I was thinking that aiohttp installs it's own default handler, but now that I look I'm not so sure. I'll give a try later, but basically I'd expect to atleast have exceptions appear on stdout if no log handler is provided.

The regular TaskGroup doesn't call it when a task fails, so why should the variant for background tasks call it?

In that case the exception is reraised and can then be handled by other code, right? Whereas a background task could only be reraised when the application ends. So, in this scenario, I'd expect the exception to be handled immediately and not raise anything on shutdown.

I still think that there are already plenty of other ways for the user to arrange for task failures to be logged, e.g. by wrapping the task's coroutine in a handler that logs the exception, or by adding a done-callback to do the same. (@achimnol seems to agree, his latest Supervisor design does not do this.) (Though TBH I'm not 100% sold on my own argument here, so maybe you have a good argument?)

My argument is really just to do the expected thing by default. i.e.
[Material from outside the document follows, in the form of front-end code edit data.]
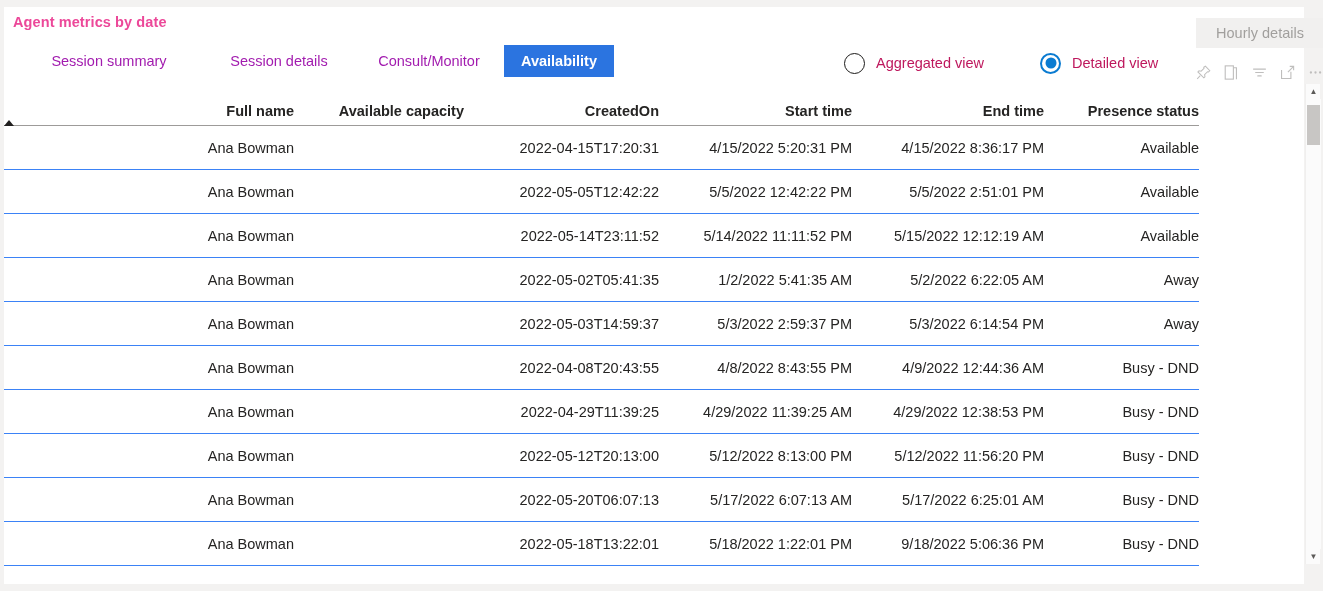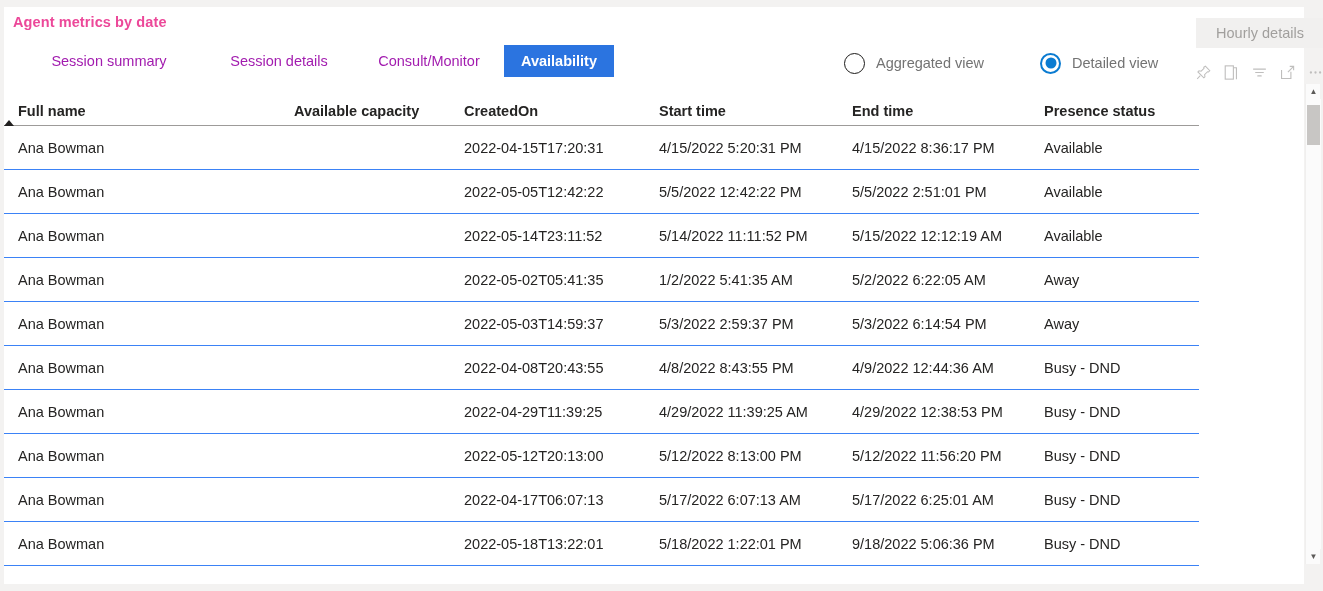--- a/index.html
+++ b/index.html
@@ -136,7 +136,7 @@
   .radio-label {
     margin-left: 11px;
     font-size: 14.5px;
-    color: #737373;
+    color: #be185d;
   }
 
   

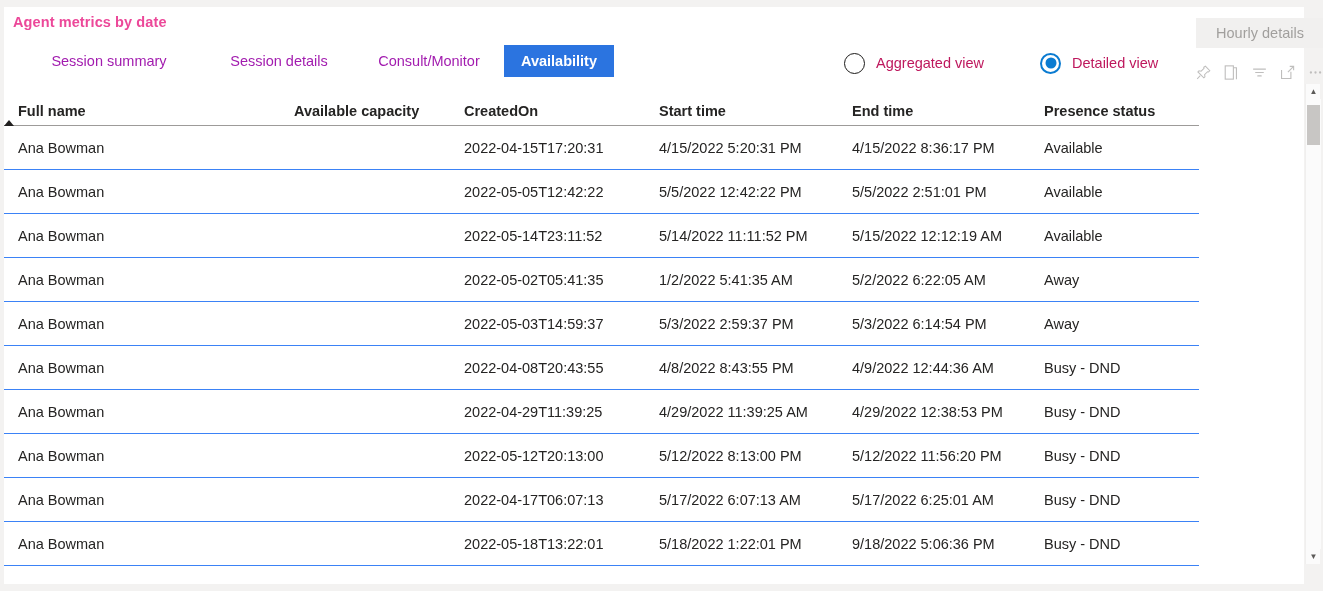--- a/index.html
+++ b/index.html
@@ -186,6 +186,7 @@
     width: 1300px;
     height: 497px;
     overflow: hidden;
+    text-align: right;
   }
   .grid {
     position: absolute;

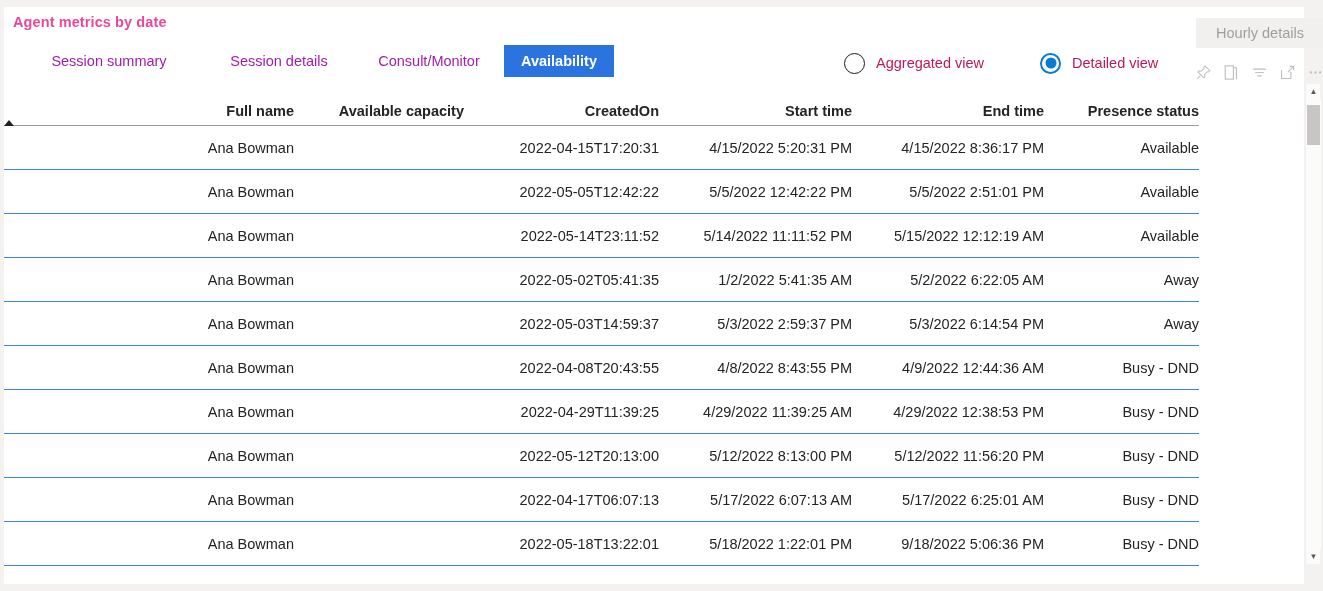--- a/index.html
+++ b/index.html
@@ -436,7 +436,7 @@
         <div class="grid-row">
           <div class="cell col-0">Ana Bowman</div>
           <div class="cell col-1"></div>
-          <div class="cell col-2">2022-04-17T06:07:13</div>
+          <div class="cell col-2">2022-05-20T06:07:13</div>
           <div class="cell col-3">5/17/2022 6:07:13 AM</div>
           <div class="cell col-4">5/17/2022 6:25:01 AM</div>
           <div class="cell col-5">Busy - DND</div>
A user who creates this Supervisor without much knowledge to best practices should not then end up spending hours or days trying to figure out why their code is not behaving correctly, simply because they never even knew an exception was happening in their code.

It would also just be convenient, not having to add (and remember to add) a custom decorator or whatever everytime you quickly create a task to throw into the Supervisor.

Okay, you have convinced me. I'd like @achimnol's response.

Dreamsorcerer commented 1 year ago

One last point I'd say on the logging front is that for smaller personal projects it's pretty common to not configure logging at all. In that case, it's expected to see exceptions/warnings when you run the application from a terminal or by looking at the web server logs, as they would be sent to stdout/stderr by default.

achimnol commented 1 year ago

I've been busy for closing up my company's seris A funding along with several big customer follow-ups. 😞 Recently, I began to look into this issue again, with some rewriting of the aiotools experimentation to make the key concepts in TaskGroup/Supervisor reusable to write various coroutine aggregation patterns.

https://github.com/achimnol/aiotools/pull/58

I agree with that "a user should not end up spending hours or days trying to figure out why their code is not behaving correctly, simply because they never even knew an exception was happening in their code." because I also experienced this many times. 😭

willingc commented 3 months ago

Moving this issue status back to To Do as I do not believe that anyone is currently documenting this. But it may be helpful for someone interested in Docs to do so.